Transitional Justice As Communication: Why Truth Commissions and International Criminal Tribunals Need to Persuade and Inform Citizens and Leaders, and How They Can

Jamie O'Connell
South Carolina Law Review, 2021 November 2, 2021

This Article reframes transitional justice as communication. It argues that the impact of truth and reconciliation commissions (TRCs) and international criminal tribunals (ICTs) on countries where human rights violations occurred depends largely on these institutions changing what those countries’ citizens and elites know and believe. More precisely: most of the ways TRCs and ICTs could advance their goals—such as reconciliation and deterrence—require informing these domestic audiences about the institutions’ activities, methods, and findings, and persuading them to accept the institutions’ conclusions. Communication-specific activities, such as public outreach and media relations, are essential. Yet shaping elite and popular knowledge and opinion are not mere add-ons to what some see as TRCs’ and ICTs’ “core” work: investigating human rights violations, holding hearings, writing reports, and indicting and trying perpetrators. Rather, the imperative of influencing local people must shape how these institutions conduct those activities and sometimes even what conclusions they reach. Unfortunately, TRC commissioners, ICT judges and prosecutors, and their staff, along with transitional justice scholars, have underestimated the importance of influencing domestic audiences for advancing TRCs’ and ICTs’ goals.
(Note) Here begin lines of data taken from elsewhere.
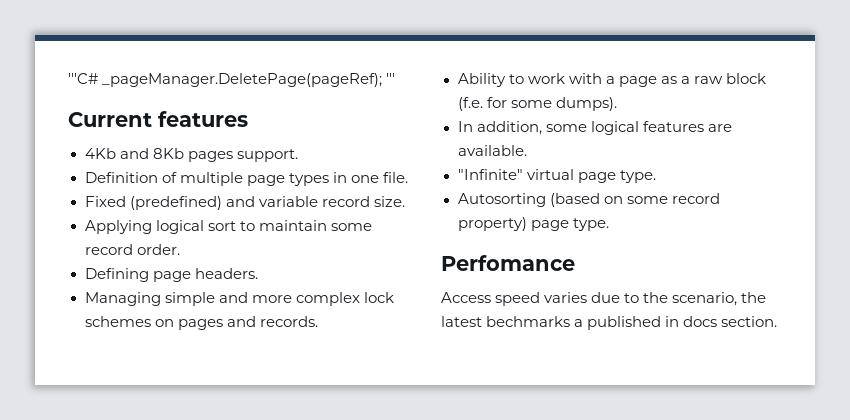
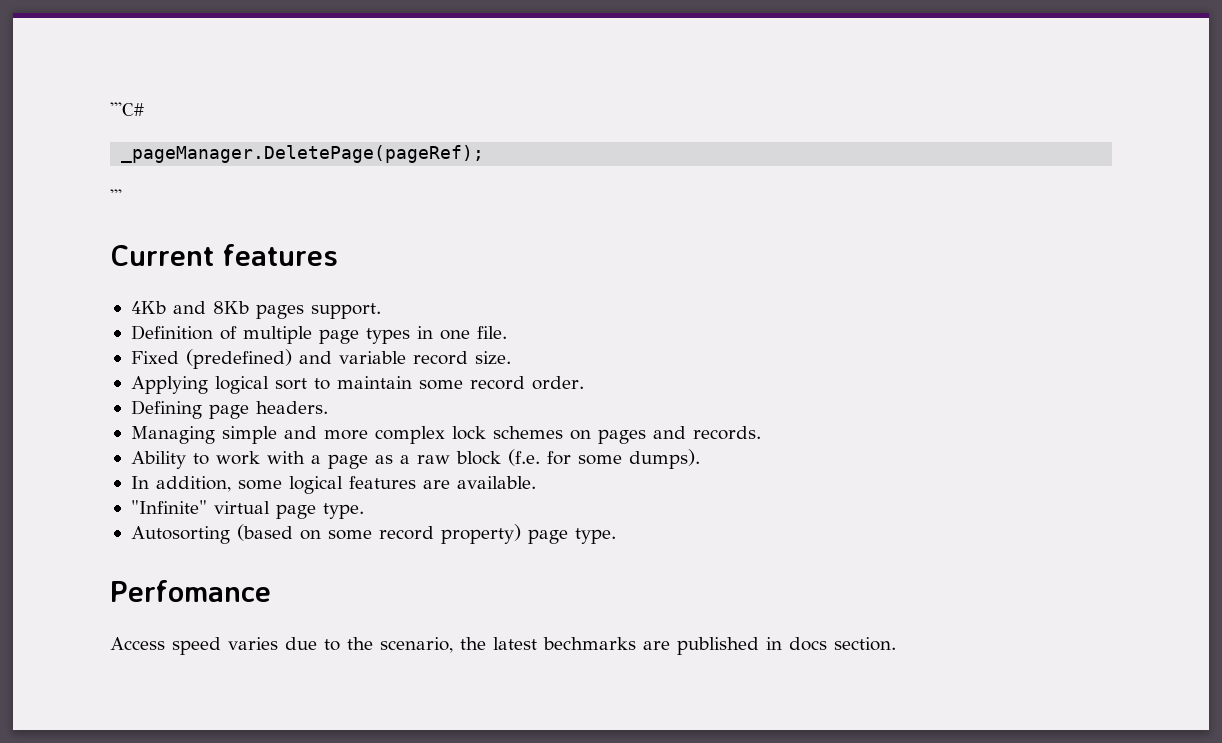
- '''C# _pageManager.DeletePage(pageRef); '''
+ '''C#
+ _pageManager.DeletePage(pageRef);
+ '''
- Access speed varies due to the scenario, the latest bechmarks a published in docs section.
+ Access speed varies due to the scenario, the latest bechmarks are published in docs section.

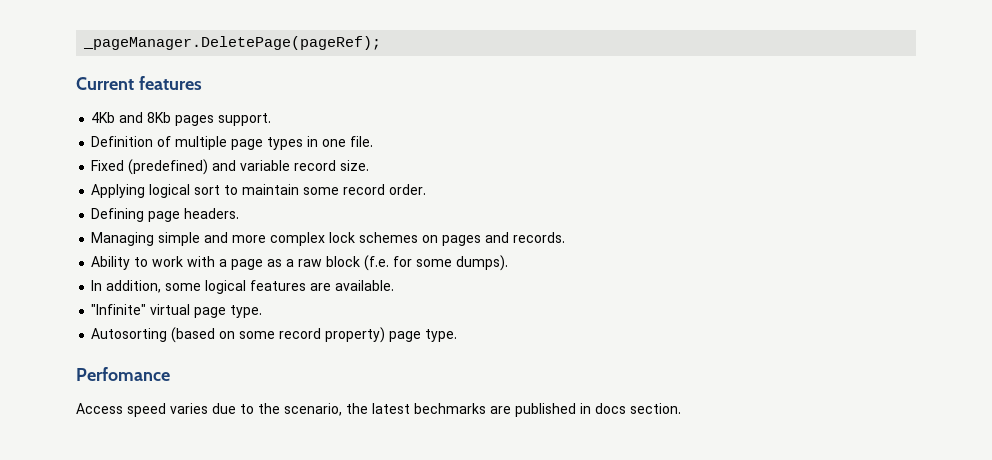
- '''C#
- '''

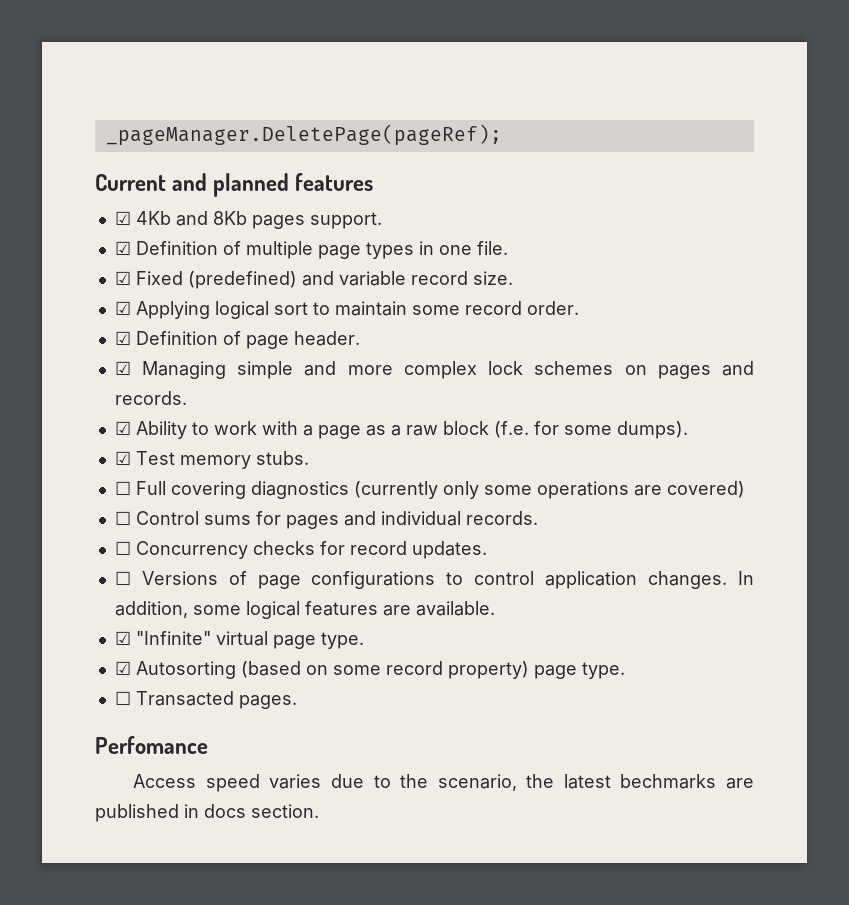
- Current features
+ Current and planned features
- 4Kb and 8Kb pages support.
+ ☑ 4Kb and 8Kb pages support.
- Definition of multiple page types in one file.
+ ☑ Definition of multiple page types in one file.
- Fixed (predefined) and variable record size.
+ ☑ Fixed (predefined) and variable record size.
- Applying logical sort to maintain some record order.
+ ☑ Applying logical sort to maintain some record order.
- Defining page headers.
- Managing simple and more complex lock schemes on pages and records.
+ ☑ Definition of page header.
+ ☑ Managing simple and more complex lock schemes on pages and records.
- Ability to work with a page as a raw block (f.e. for some dumps).
+ ☑ Ability to work with a page as a raw block (f.e. for some dumps).
+ ☑ Test memory stubs.
+ ☐ Full covering diagnostics (currently only some operations are covered)
+ ☐ Control sums for pages and individual records.
+ ☐ Concurrency checks for record updates.
+ ☐ Versions of page configurations to control application changes.
- "Infinite" virtual page type.
+ ☑ "Infinite" virtual page type.
- Autosorting (based on some record property) page type.
+ ☑ Autosorting (based on some record property) page type.
+ ☐ Transacted pages.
As a result, the institutions have devoted too little attention and resources to communication.

The Article also provides a typology of the activities and occasions through which TRCs and ICTs can influence domestic audiences. It offers examples of effective and ineffective practice from five international criminal tribunals, such as the International Criminal Court and Special Court for Sierra Leone, and over a dozen truth commissions, such as South Africa's Truth and Reconciliation Commission. Where evidence permits, it assesses individual institutions’ performance. Finally, the Article analyzes the most important challenges that TRCs and ICTs encounter in communicating with domestic audiences.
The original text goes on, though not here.